Wilhelm Herrmann, the Marburg theologian, in the “Zeitschrift für Theologie und Kirche,” thus expresses himself on the subject.[1728] “Christians are becoming more and more conscious,” he says, “that a religion which must base its origin on an assent to ‘dogmas revealed by God’ is at variance with elements of scholarship which they can no longer deny.” He speaks of the “distress of conscience into which the Church, by her demanding assent to revealed doctrine, plunges people as soon as, under the influence of education, they have come to see what alone can induce honest assent to any idea” (viz. the fact “that one evolves it for oneself”). Luther was himself scarcely acquainted with such trouble of conscience concerning faith, notwithstanding the many spiritual troubles he had to endure. On the contrary, he unhesitatingly sought and found a source of strength in supernatural faith. Herrmann continues: “We should be unable to escape from this difficulty had not the true Christian understanding of faith, i.e. of religion, been recovered at the Reformation.” From that standpoint “any demand for an assent to revealed doctrine may well be repudiated.” For it was the teaching of Luther’s Reformation that faith “must be experienced as the gift of God if it is to be the ‘nova et spiritualis vita’ essentially ‘supra naturam.’” This, however, could not be required of all. The demand is subversive of faith itself and “embodies the false Roman principle” that everything depends on the “decision to acquiesce in a doctrine,” and not on the “experienced power of a personal life.” “To lend a hand and clear a path for the chief discovery of the Reformation is the grandest task of theology within the Protestant Church.”[1729]

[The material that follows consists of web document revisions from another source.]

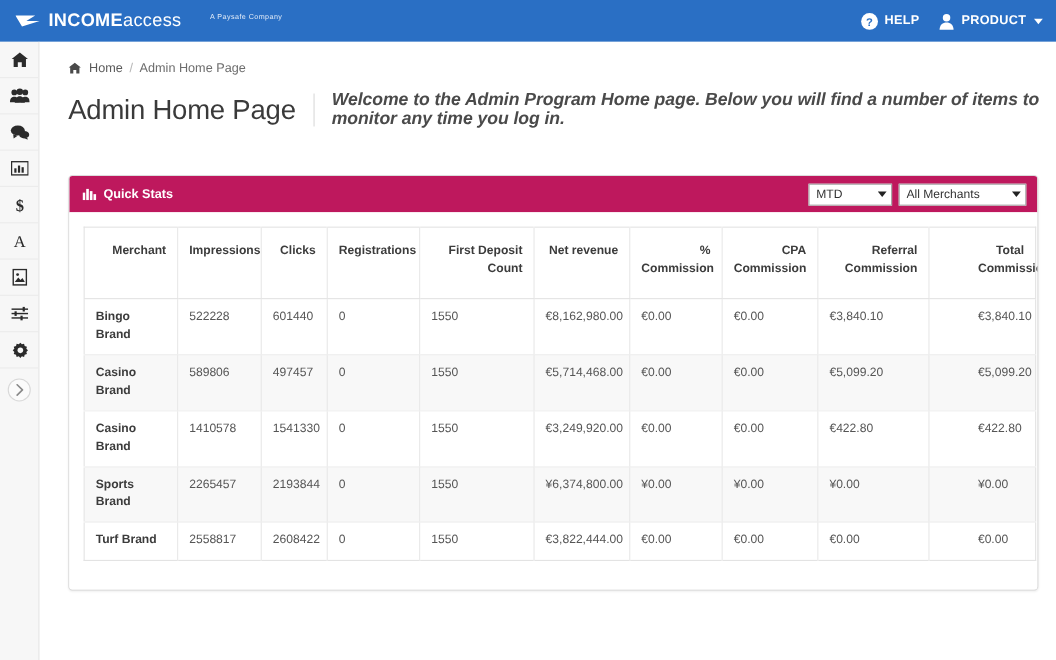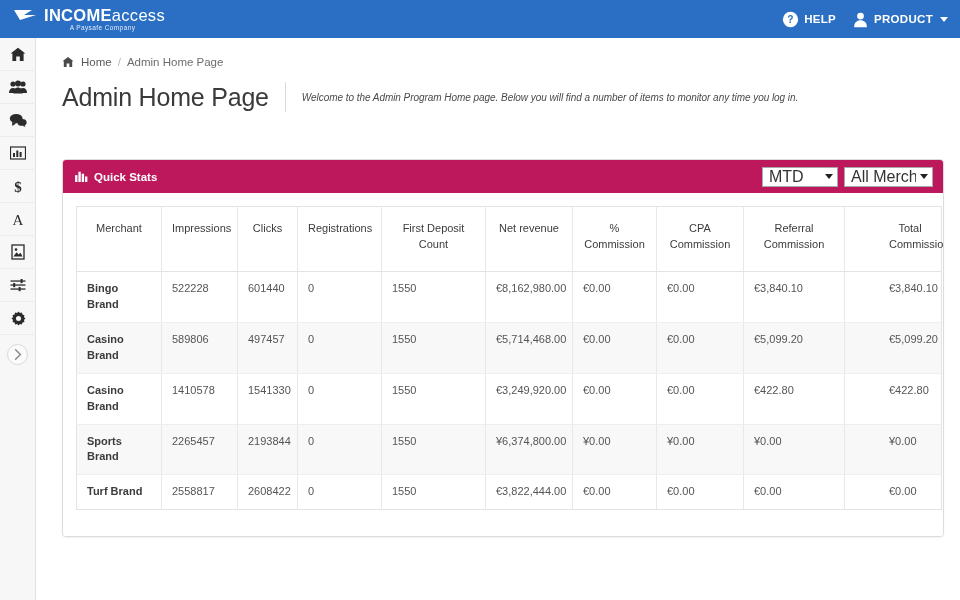--- a/index.html
+++ b/index.html
@@ -19,7 +19,7 @@
   }
   .brand {
     margin-left: 14px;
-    display: flex; flex-direction: column;
+    display: flex; flex-direction: row;
     line-height: 1;
   }
   .brand-row { display: flex; align-items: center; gap: 4px; }

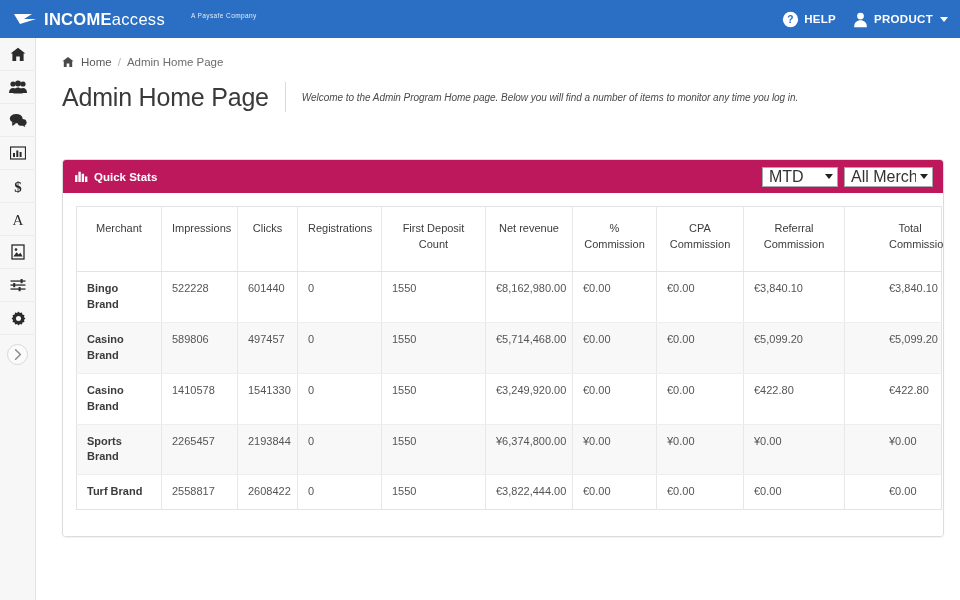--- a/index.html
+++ b/index.html
@@ -104,8 +104,9 @@
     width: 1px; height: 30px; background: #dadada; margin-right: 16px;
   }
   .welcome {
-    font-size: 10px; font-style: italic; color: #4a4a4a;
+    font-size: 16px; font-style: italic; color: #4a4a4a;
     letter-spacing: -.05px;
+    font-weight: bold;
   }
 
   

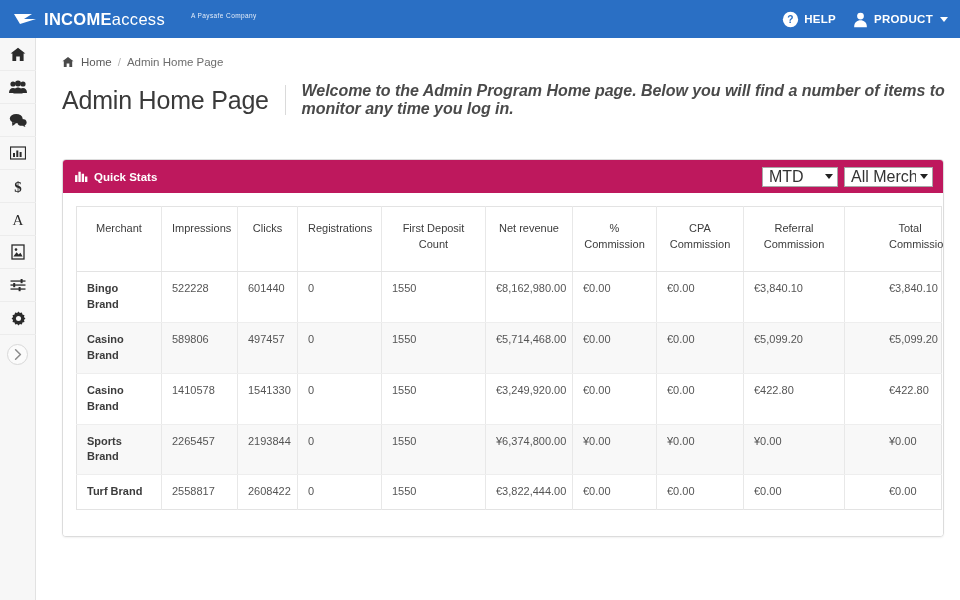--- a/index.html
+++ b/index.html
@@ -137,7 +137,7 @@
     height: 20px; background: #ffffff;
     border: 1px solid #a8a8a8;
     font-family: "Liberation Sans", sans-serif;
-    font-size: 16px; color: #333;
+    font-size: 11px; color: #333;
     display: flex; align-items: center;
     padding: 0 4px 0 6px; cursor: pointer;
   }

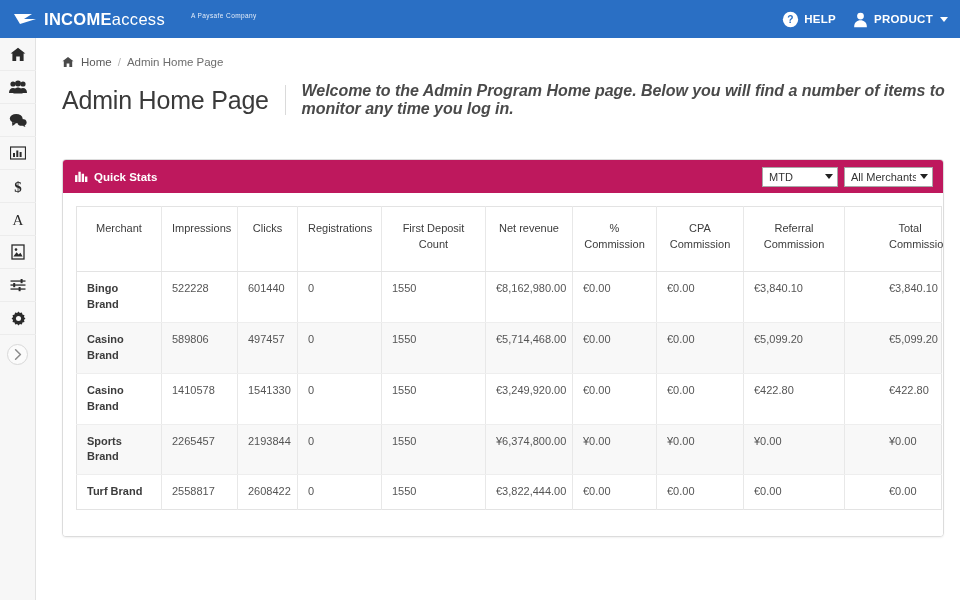--- a/index.html
+++ b/index.html
@@ -142,7 +142,7 @@
     padding: 0 4px 0 6px; cursor: pointer;
   }
   .sel-mtd { width: 76px; }
-  .sel-merch { width: 89px; }
+  .sel-merch { width: 116px; }
   .sel-label { flex: 1; white-space: nowrap; overflow: hidden; }
   .sel-caret {
     width: 0; height: 0; margin-left: 4px;

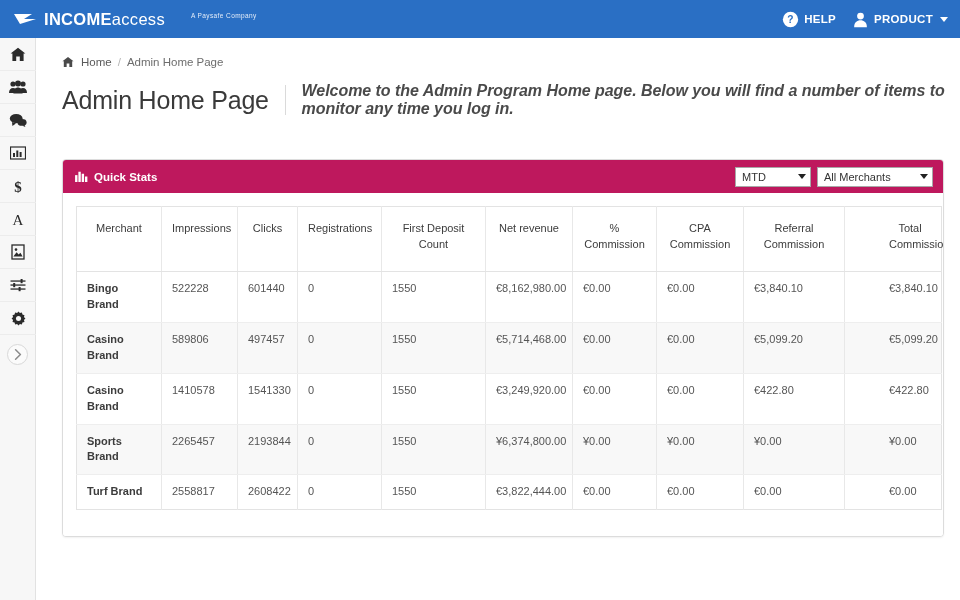--- a/index.html
+++ b/index.html
@@ -167,8 +167,8 @@
   }
   table.stats th:last-child, table.stats td:last-child { border-right: none; padding-left: 44px; }
   table.stats thead th {
-    font-weight: 400; color: #3c3c3c;
-    text-align: center; background: #ffffff;
+    font-weight: 700; color: #3c3c3c;
+    text-align: right; background: #ffffff;
     border-bottom: 1px solid #e3e3e3;
     padding-top: 14px; padding-bottom: 18px;
     line-height: 1.45;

Luther by so incessantly emphasising personal religious experience and by his repudiation of all objective ecclesiastical authority capable of putting before mankind the contents of faith, certainly came very near that which is here represented as the “chief discovery” of the innovations undertaken by him (see above, pp. 403, vol. iii., 8 ff.). But what would the Wittenberg “lover of the Bible and Apostle of the Word” have said to the claim of modern scholars who wish simply to surrender revelation? The passages in which he so indignantly censures the unbelief of his day cannot but recur to one.[1730]

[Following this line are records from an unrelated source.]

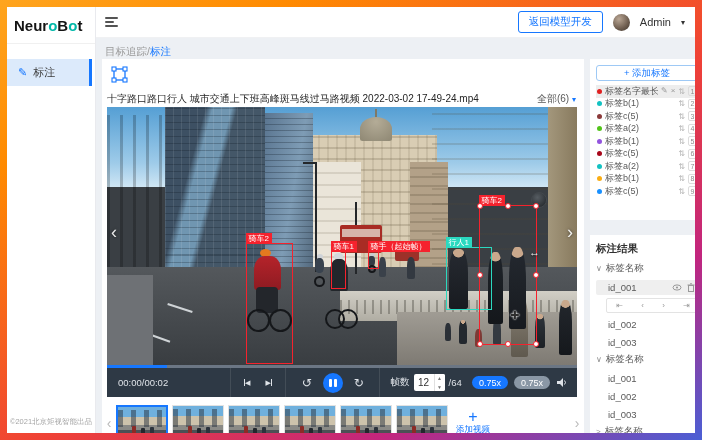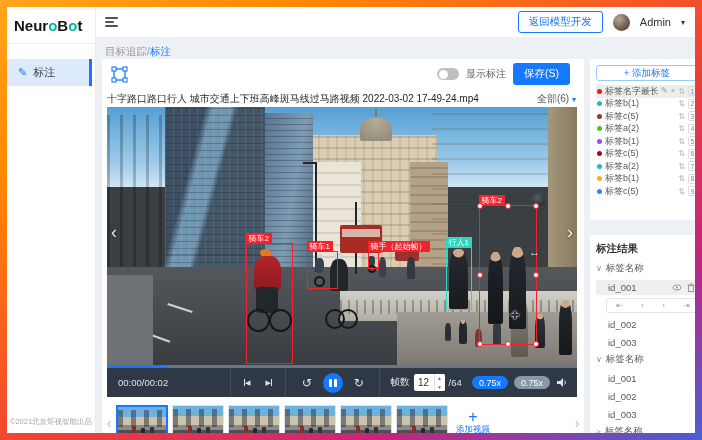--- a/index.html
+++ b/index.html
@@ -189,13 +189,6 @@
         <rect x="1" y="12" width="4" height="4" fill="#fff" stroke="#1677ff" stroke-width="1.1"></rect>
         <rect x="12" y="12" width="4" height="4" fill="#fff" stroke="#1677ff" stroke-width="1.1"></rect>
       </svg>
-      <div class="right">
-        <span class="toggle">
-              <span class="knob"></span>
-            </span>
-        <span class="toggle-label">显示标注</span>
-        <button class="btn-save">保存(S)</button>
-      </div>
     </div>
 
     <div class="titlerow">

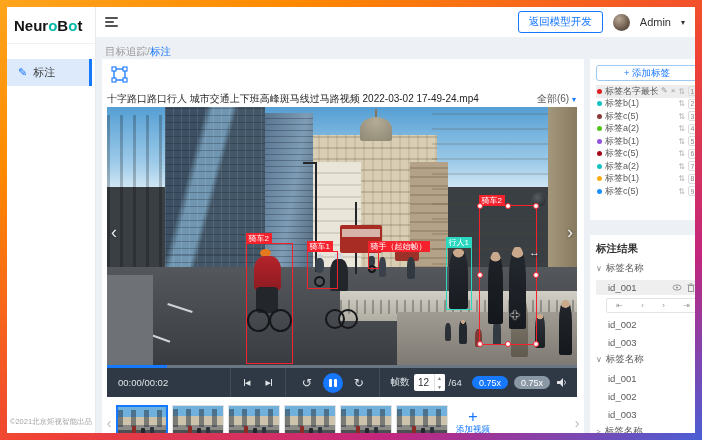--- a/index.html
+++ b/index.html
@@ -263,7 +263,7 @@
       <div class="bbox" style="left: 139px; top: 136px; width: 47px; height: 121px; border-color: rgb(245, 34, 45);">
         <span class="tag" style="background-color: rgb(245, 34, 45);">骑车2</span>
       </div>
-      <div class="bbox" style="left: 200px; top: 144px; width: 31px; height: 38px; border-color: rgb(245, 34, 45);">
+      <div class="bbox" style="left: 224px; top: 144px; width: 15px; height: 38px; border-color: rgb(245, 34, 45);">
         <span class="tag" style="background-color: rgb(245, 34, 45);">骑车1</span>
       </div>
       <div class="bbox" style="left: 261px; top: 144px; width: 11px; height: 18px; border-color: rgb(245, 34, 45);">

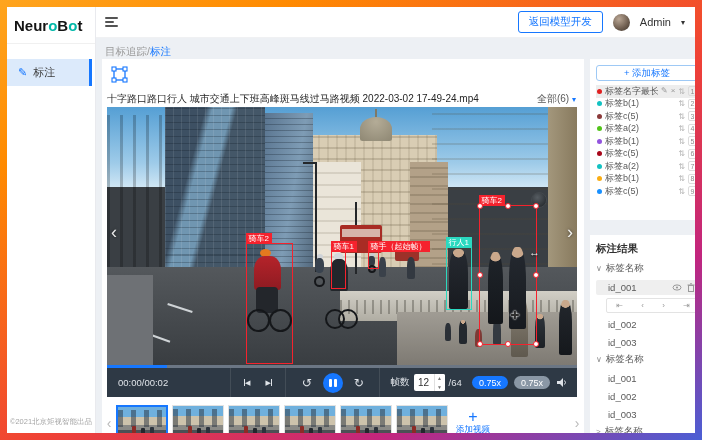--- a/index.html
+++ b/index.html
@@ -269,7 +269,7 @@
       <div class="bbox" style="left: 261px; top: 144px; width: 11px; height: 18px; border-color: rgb(245, 34, 45);">
         <span class="tag" style="background-color: rgb(245, 34, 45);">骑手（起始帧）</span>
       </div>
-      <div class="bbox" style="left: 339px; top: 140px; width: 26px; height: 63px; border-width: 1.5px; border-color: rgb(43, 217, 192);">
+      <div class="bbox" style="left: 339px; top: 140px; width: 46px; height: 63px; border-width: 1.5px; border-color: rgb(43, 217, 192);">
         <span class="tag" style="background-color: rgb(43, 217, 192);">行人1</span>
       </div>
       <div class="bbox" style="left: 372px; top: 98px; width: 58px; height: 140px; border-color: rgb(245, 34, 45);">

Luther arbitrarily reduced the sacraments to two; “there remain,” he says, “two sacraments; baptism and the Supper.”[1731] With regard to Penance his attitude was wavering and full of contradiction. In later years he again came nearer to the Catholic teaching, arguing that Penance must also be a sacrament because, as he said in 1545, “it contains the promise of and belief in the forgiveness of sins.”[1732] He had much at heart the retention of confession and absolution under some shape or form as a remedy against the moral disorders that were creeping in.[1733] Yet, according to him, Penance was only to be regarded as the “exercise and virtue of baptism,”[1734] so that the number of the sacraments underwent no actual increase.